## Problem
In this exercise, retype exactly the lines from the start of the entries through the line bearing "position:absolute; width:1px; background:rgba(255,255,255,0.09);", leaving every picture out.

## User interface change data
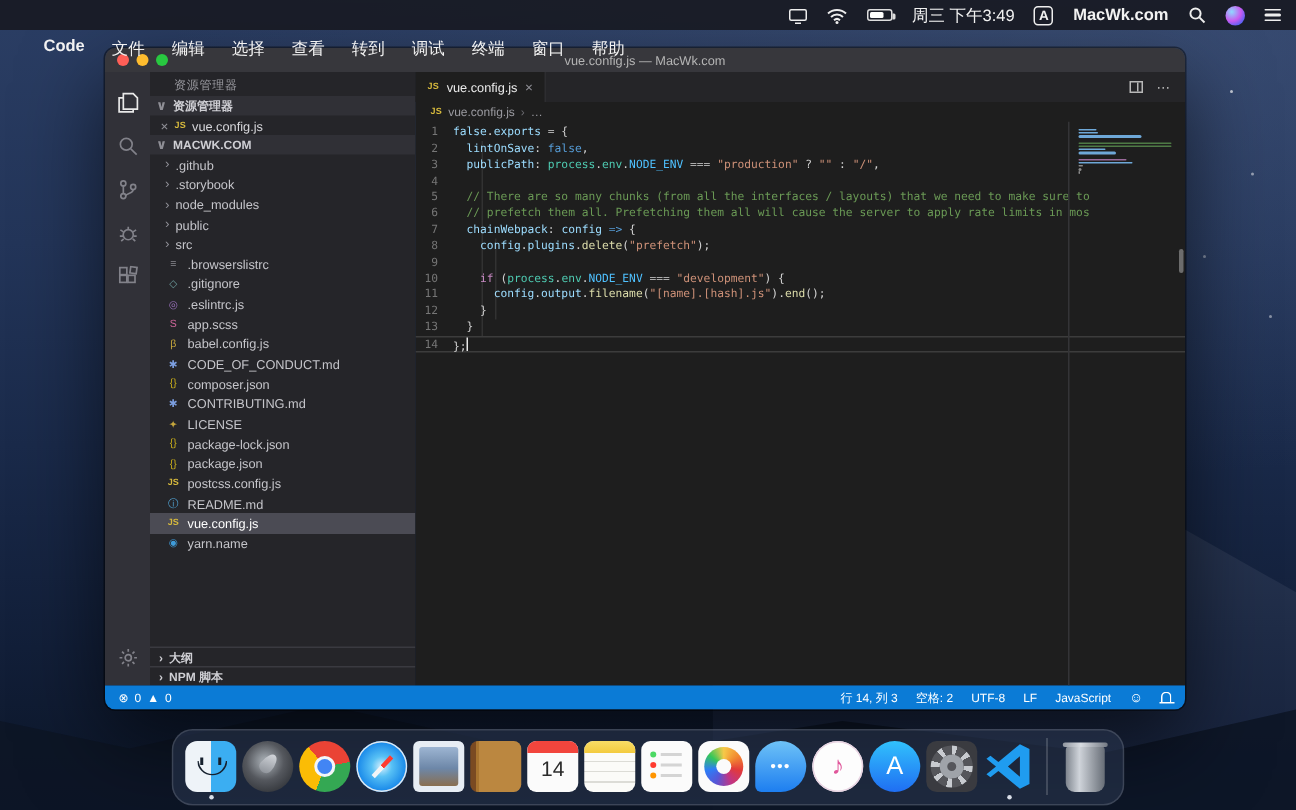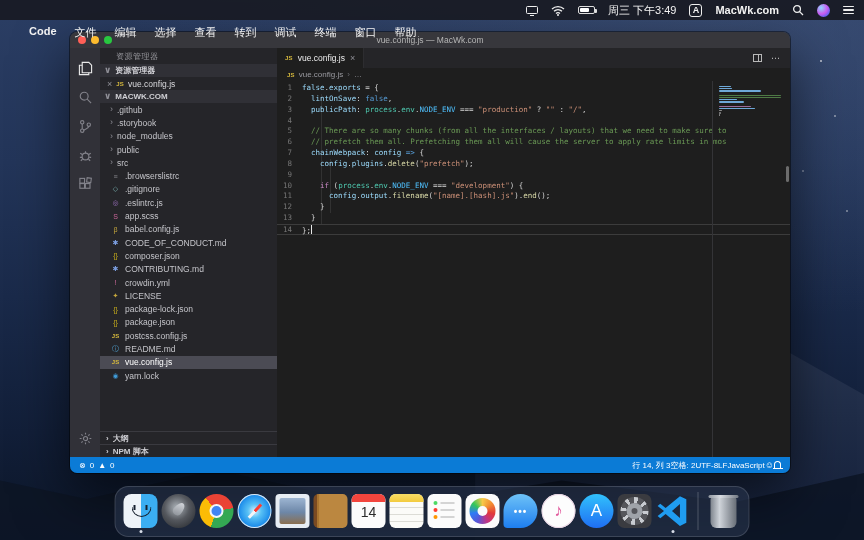--- a/index.html
+++ b/index.html
@@ -90,21 +90,21 @@
   .cursor { display:inline-block; width:1px; height:9px; background:#e8e8e8; vertical-align:-1px; }
   .guide { position:absolute; width:1px; background:rgba(255,255,255,0.09); }
   .ruler { position:absolute; left:435px; top:0; bottom:0; width:1px; background:#343437; }
   .minimap { position:absolute; right:7px; top:5px; width:64px; }
   .mm-line { height:1.3px; margin-bottom:0.9px; border-radius:1px; }
   .scroll-tick { position:absolute; right:1px; top:85px; width:3px; height:16px; background:rgba(255,255,255,0.35); border-radius:2px; }
 
   
   .statusbar { height:16px; background:#0b7bd6; color:#fff; display:flex; align-items:center; font-size:8px; padding:0 9px; flex:none; }
   .sb-left { display:flex; align-items:center; gap:4px; }
-  .sb-right { margin-left:auto; display:flex; align-items:center; }
+  .sb-right { margin-left:auto; display:flex; align-items:center; gap:12px; }
   .bell { width:7px; height:7px; border:1px solid #fff; border-bottom:none; border-radius:50% 50% 0 0; position:relative; margin-top:-2px; }
   .bell::after { content:""; position:absolute; left:-2.5px; bottom:-1px; width:10px; height:1px; background:#fff; }
   .smiley { font-size:9px; }
 
   
   .dock { position:absolute; bottom:3px; left:50%; transform:translateX(-50%); z-index:30;
     display:flex; align-items:center; gap:4px; padding:5px 8px 6px;
     background:rgba(44,56,82,0.55); border:1px solid rgba(255,255,255,0.14); border-radius:14px; }
   .dicon { width:34px; height:34px; position:relative; flex:none; }
   .run-dot { position:absolute; left:calc(50% - 1.5px); bottom:-5px; width:3px; height:3px; border-radius:50%; background:#d9dee8; }
@@ -313,24 +313,20 @@
             </div>
             <div class="row">
               <span class="ficon" style="color: rgb(203, 176, 26);">{}</span>
               <span>composer.json</span>
             </div>
             <div class="row">
               <span class="ficon" style="color: rgb(124, 159, 224);">✱</span>
               <span>CONTRIBUTING.md</span>
             </div>
             <div class="row">
-              <span class="ficon" style="color: rgb(209, 109, 158);">!</span>
-              <span>crowdin.yml</span>
-            </div>
-            <div class="row">
               <span class="ficon" style="color: rgb(197, 166, 60);">✦</span>
               <span>LICENSE</span>
             </div>
             <div class="row">
               <span class="ficon" style="color: rgb(203, 176, 26);">{}</span>
               <span>package-lock.json</span>
             </div>
             <div class="row">
               <span class="ficon" style="color: rgb(203, 176, 26);">{}</span>
               <span>package.json</span>
@@ -342,21 +338,21 @@
             <div class="row">
               <span class="ficon" style="color: rgb(82, 167, 216);">ⓘ</span>
               <span>README.md</span>
             </div>
             <div class="row sel">
               <span class="ficon" style="color: rgb(215, 186, 61); font-weight: 700; font-size: 6px;">JS</span>
               <span>vue.config.js</span>
             </div>
             <div class="row">
               <span class="ficon" style="color: rgb(63, 155, 216);">◉</span>
-              <span>yarn.lock</span>
+              <span>yarn.name</span>
             </div>
           </div>
         <div class="sb-fill"></div>
         <div class="bot-sec">
           <span class="chev">›</span>
           <span>大纲</span>
         </div>
         <div class="bot-sec">
           <span class="chev">›</span>
           <span>NPM 脚本</span>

## Result of this task
--- a/index.html
+++ b/index.html
@@ -90,21 +90,21 @@
   .cursor { display:inline-block; width:1px; height:9px; background:#e8e8e8; vertical-align:-1px; }
   .guide { position:absolute; width:1px; background:rgba(255,255,255,0.09); }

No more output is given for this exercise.